It is a food that I have grown up eating, but perhaps not very well. Standard Chinese cooking is pretty dull in its use of rice - bland, soft, and white. If I'm correct, most European cuisines don't do much with it either. I have the feeling that there is a world of interesting uses for rice that it would be well worth learning.

Comments (32)

  • Islay_Corbel
    10 years ago
    last modified: 9 years ago

    Have a look at Indian cooking. Lots of delicious ways with rice.

  • grainlady_ks
    10 years ago
    last modified: 9 years ago

    I was the kid who asked for rice pudding instead of cake for my birthday, and that is still my all-time favorite rice dish. My favorite recipe for rice pudding is "Stovetop Rice Pudding" from America's Test Kitchen. It's very similar to the way my mother made it, except not as cryptic as my mother's verbal instructions.

    When it comes to making rice pudding, use medium-grain rice for the best texture.

    I've just started using black rice (aka purple or forbidden rice - a good source of health-promoting anthocyanin antioxidants and vitamin E), so I'm hoping there will be some recipes using it shared.

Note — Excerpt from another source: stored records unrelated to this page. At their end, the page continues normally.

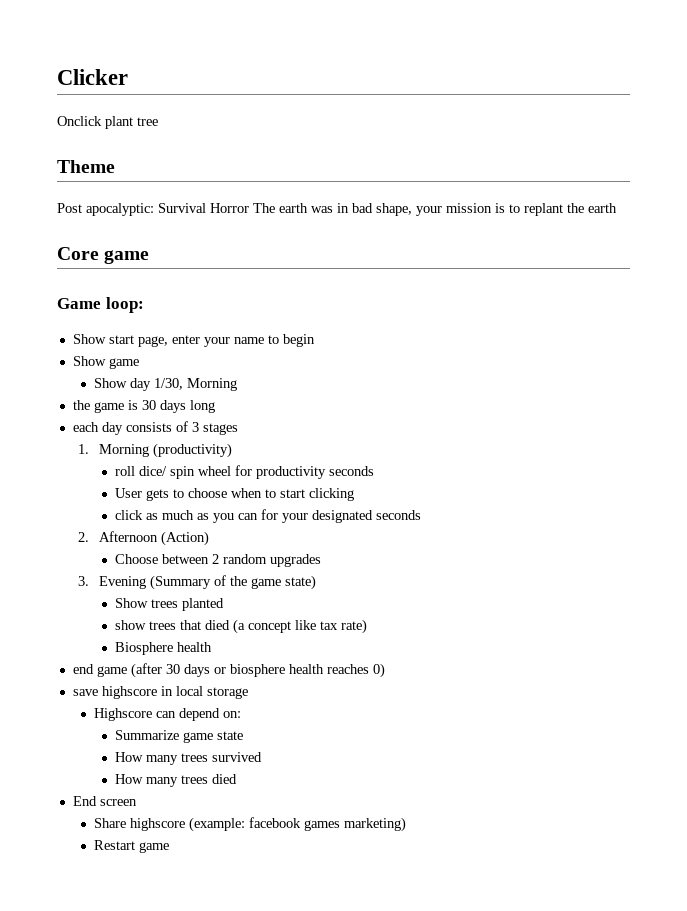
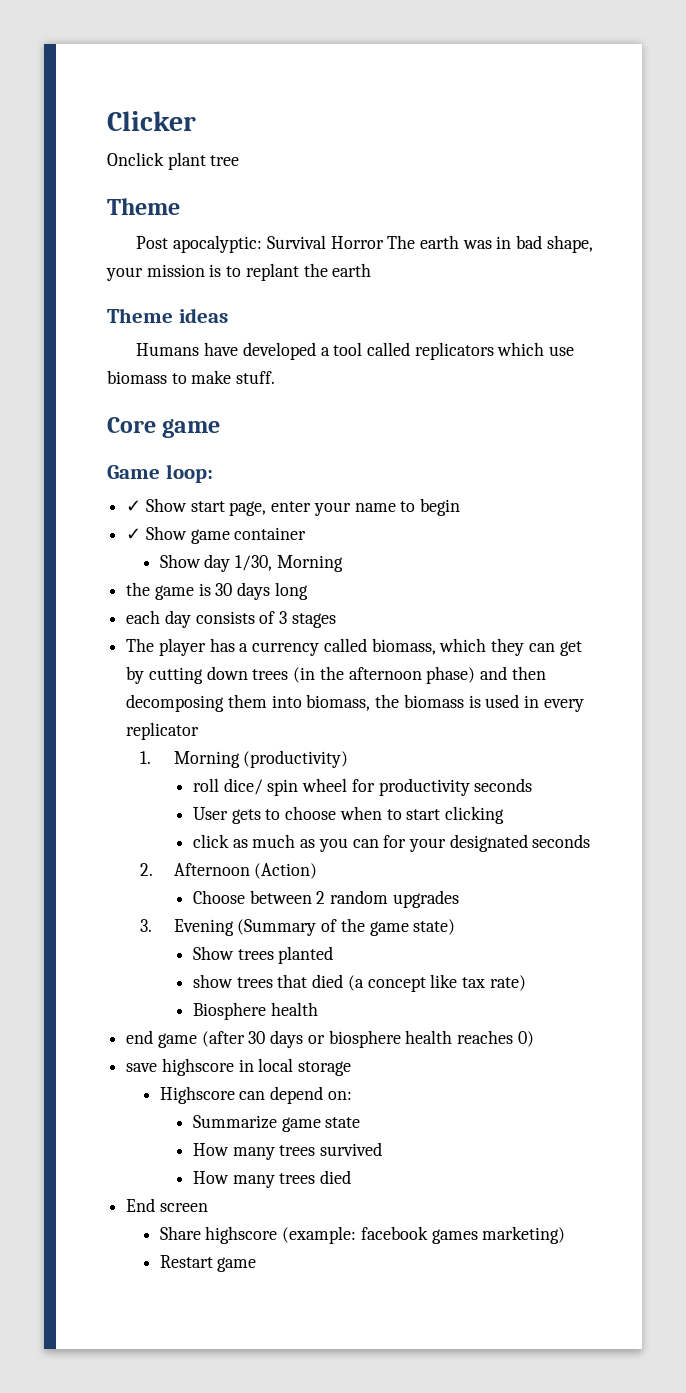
(617, 208) none -> [107,308,228,323] [136,342,575,360] [107,370,276,384] // Theme ideas // Humans have developed a tool called replicators which use biomass to make stuff.
(144, 305) none -> [126,500,142,512] ✓
(315, 340) none -> [126,528,142,540] ✓
(139, 363) none -> [234,527,307,540] container
(238, 429) none -> [126,638,582,656] [126,666,546,684] [126,694,584,712] [126,722,200,740] // The player has a currency called biomass, which they can get by cutting down trees (in the afternoon phase) and then decomposing them into biomass, the biomass is used in every replicator

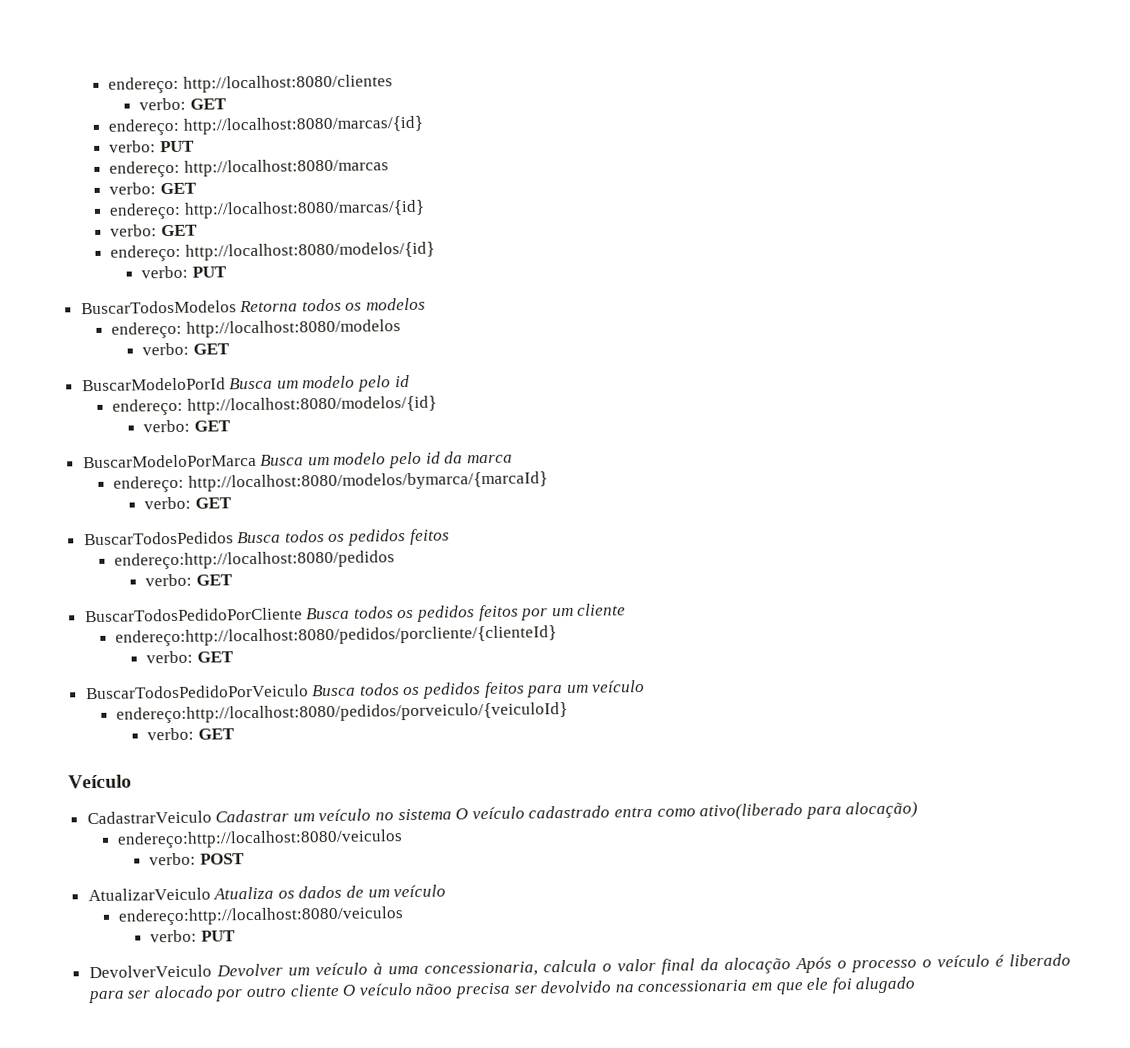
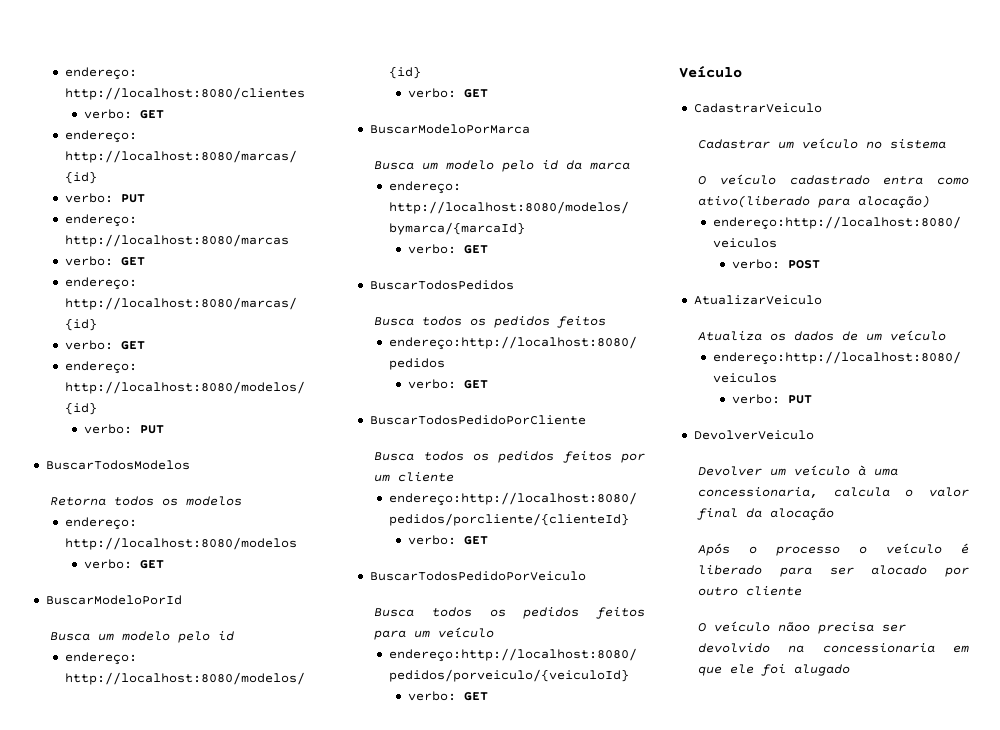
(237, 307) none -> (190, 465) //
(226, 384) none -> (182, 600) //
(257, 461) none -> (530, 129) //
(234, 538) none -> (514, 285) //
(303, 615) none -> (586, 420) //
(309, 692) none -> (586, 576) //
(212, 817) none -> (822, 108) //
(452, 814) none -> (947, 144) //
(211, 894) none -> (822, 300) //
(212, 971) none -> (814, 435) //
(791, 966) none -> (835, 514) //
(339, 990) none -> (803, 591) //

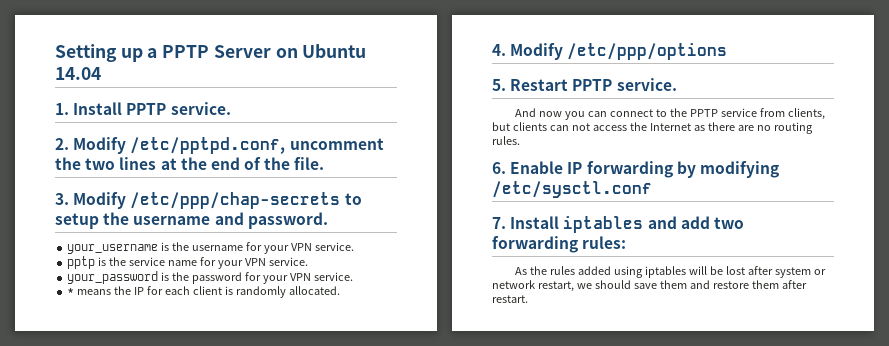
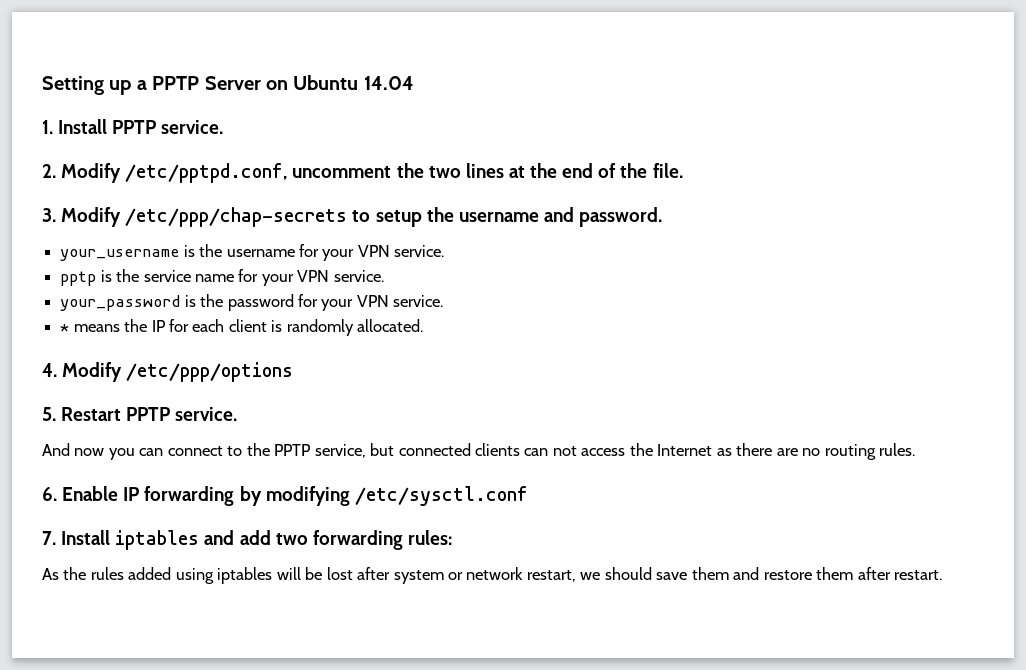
[721,108,826,120] [492,122,510,131] service from clients, but -> [314,443,471,458] service, but connected

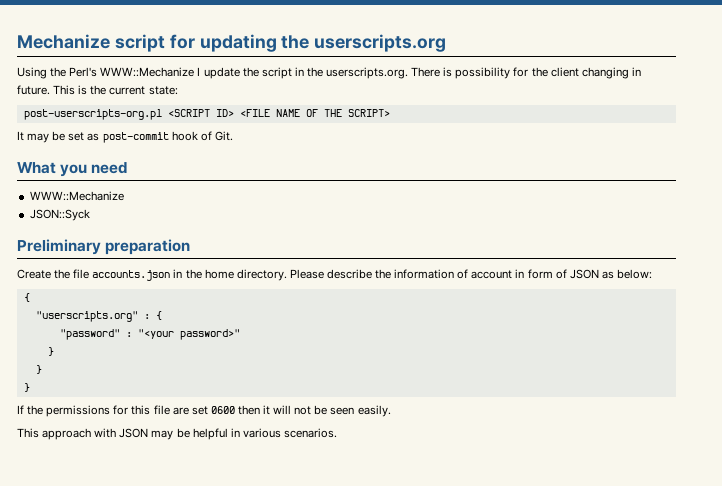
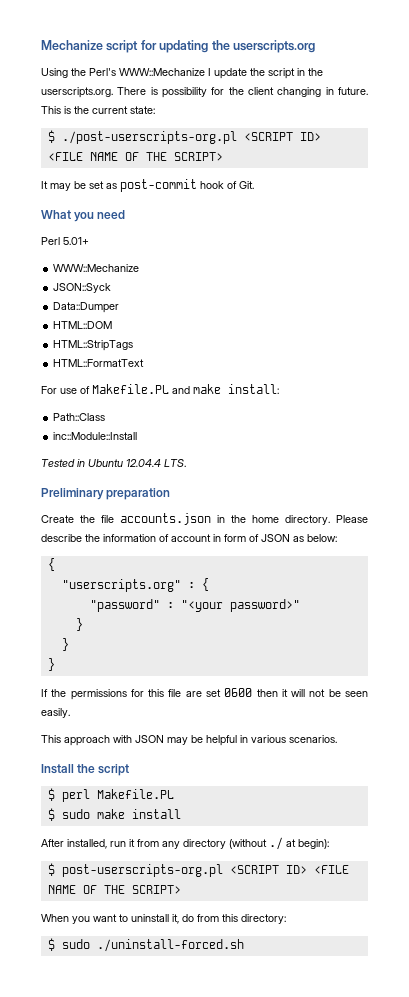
[23,109,162,120] post-userscripts-org.pl -> [47,130,237,144] $ ./post-userscripts-org.pl
(128, 168) none -> [41,237,89,245] // Perl 5.01+
(90, 215) none -> [53,302,120,313] [53,321,113,329] [53,340,134,351] [53,359,145,367] [41,384,279,394] [53,413,106,421] [53,432,138,440] [41,459,186,467] // Data::Dumper // HTML::DOM // HTML::StripTags // HTML::FormatText // For use of Makefile.PL and make install: // Path::Class // inc::Module::Install // Tested in Ubuntu 12.04.4 LTS.
(337, 433) none -> [41,764,130,776] [47,788,174,802] [47,808,181,821] [41,837,329,850] [47,863,349,877] [47,885,181,894] [41,914,286,924] [47,938,244,952] // Install the script // $ perl Makefile.PL // $ sudo make install // After installed, run it from any directory (without ./ at begin): // $ post-userscripts-org.pl <SCRIPT ID> <FILE NAME OF THE SCRIPT> // When you want to uninstall it, do from this directory: // $ sudo ./uninstall-forced.sh

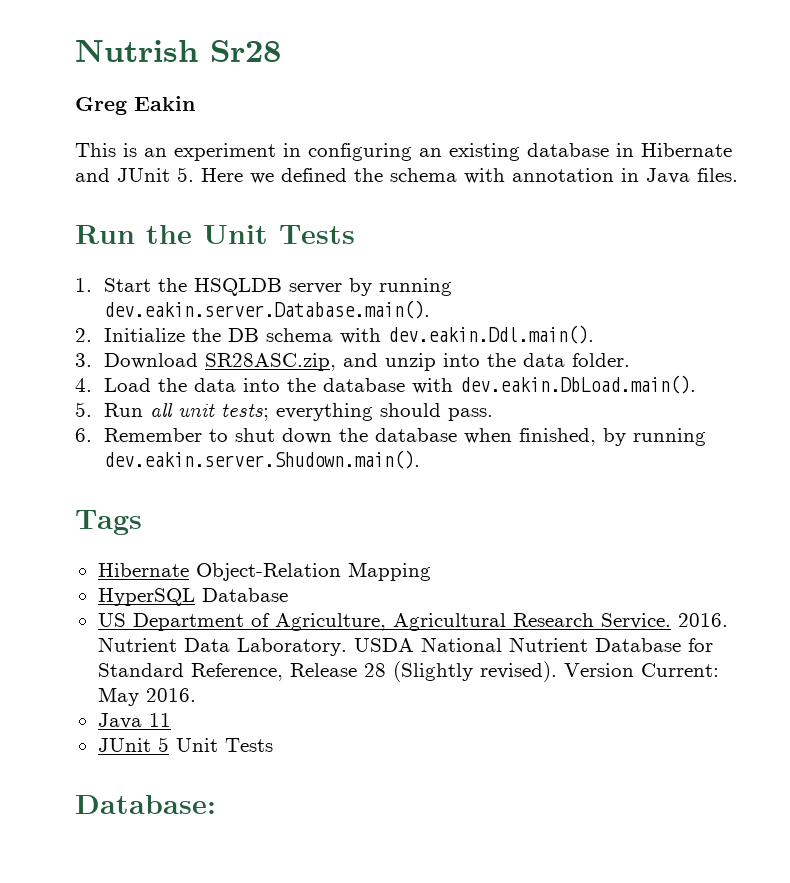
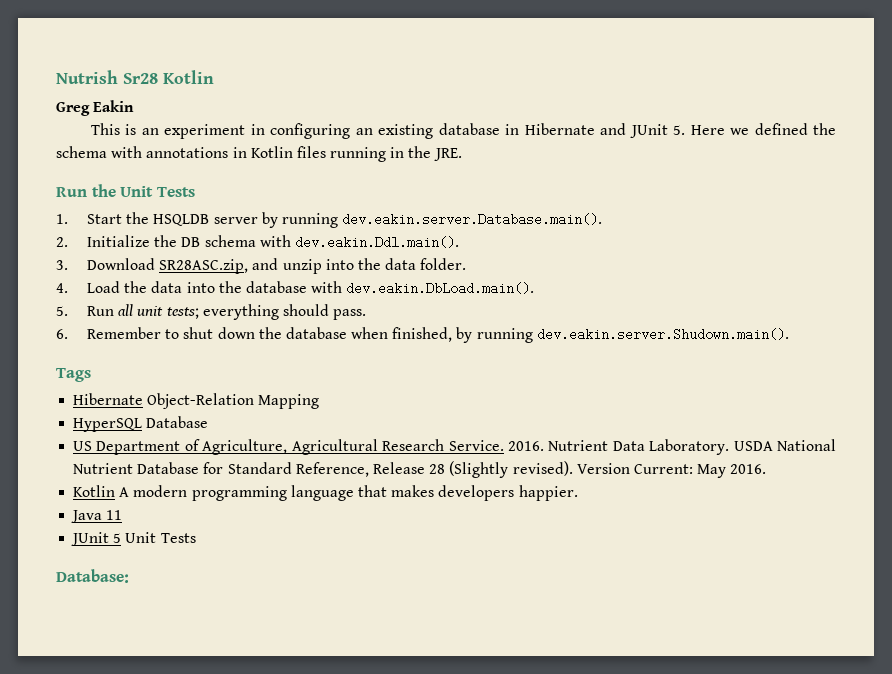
(281, 51) none -> [163,70,214,84] Kotlin
[512,168,738,184] annotation in Java files. -> [146,146,462,162] annotations in Kotlin files running in the JRE.
(196, 695) none -> [73,485,578,501] // Kotlin A modern programming language that makes developers happier.

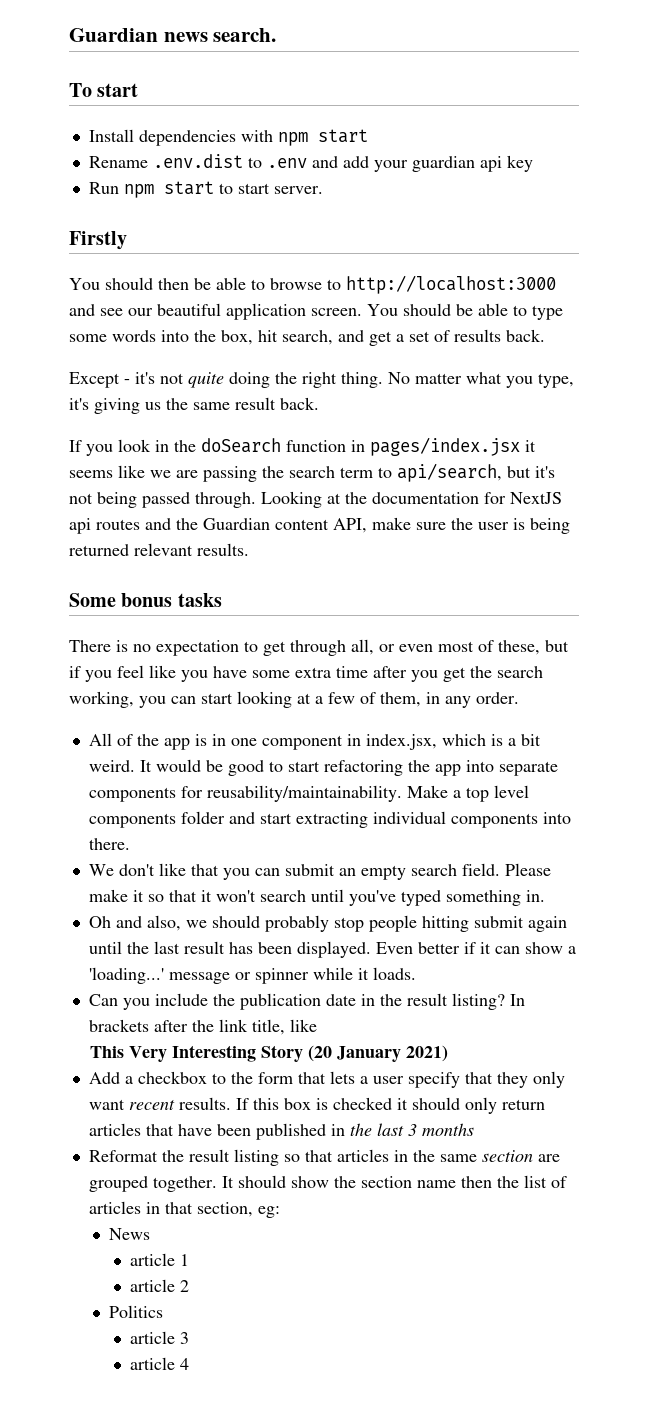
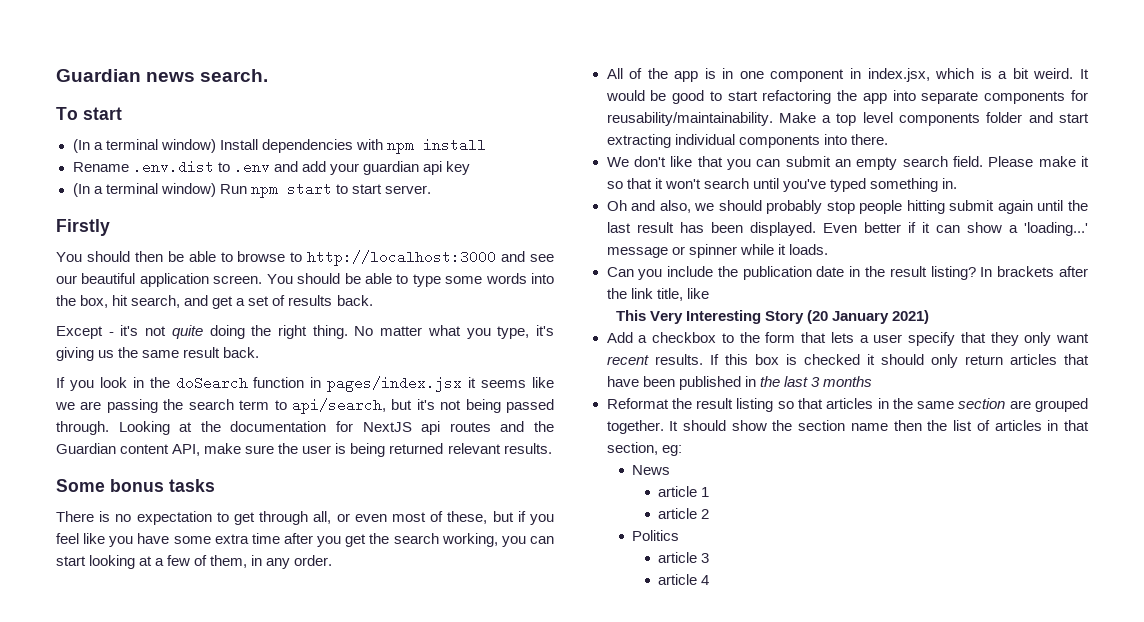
(139, 90) none -> [72,139,216,153] (In a terminal window)
[317,129,368,143] start -> [422,138,486,152] install
(533, 163) none -> [72,183,216,197] (In a terminal window)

    Some other technical stuff about rice.....

    1. In a test using 22 different methods for cooking rice, the electric rice cooker required the lowest energy input - about two to three times less than other methods. I'd also recommend a copy of "the Ultimate Rice Cooker Cookbook" by Beth Hensperger and Julie Kaufmann to go along with any rice cooker to get maximum use from a rice cooker for things other than rice.

    2. To save even more energy (between 7-18%) presoak rice for 30-minutes in cool water. This soaking time allows the rice to hydrate.

    Using a pressure cooker will also cook it quickly, but it uses a lot more energy than a rice cooker. Pressure cooker rice is a little sweeter, stickier, more flavorful, and more digestible than stove-top boiled rice, so give it a try and see if you notice the difference.

    3. A method I've been using for awhile now is to sprout brown rice first. A do-it-yourself GBR rice (germinated or sprouted brown rice), or GABA brown rice (for the amino acid GABA that is created during the sprouting), or hatsuga genmai in Japanese. Some of the newer rice cookers come with a GABA cycle for people purchasing GABA rice.

    Sprouting brown rice increases the nutrition and it will cook in about 10-minutes on the stove-top. It also tastes better than regular cooked brown rice, for those of you who don't like the taste of brown rice compared to white rice.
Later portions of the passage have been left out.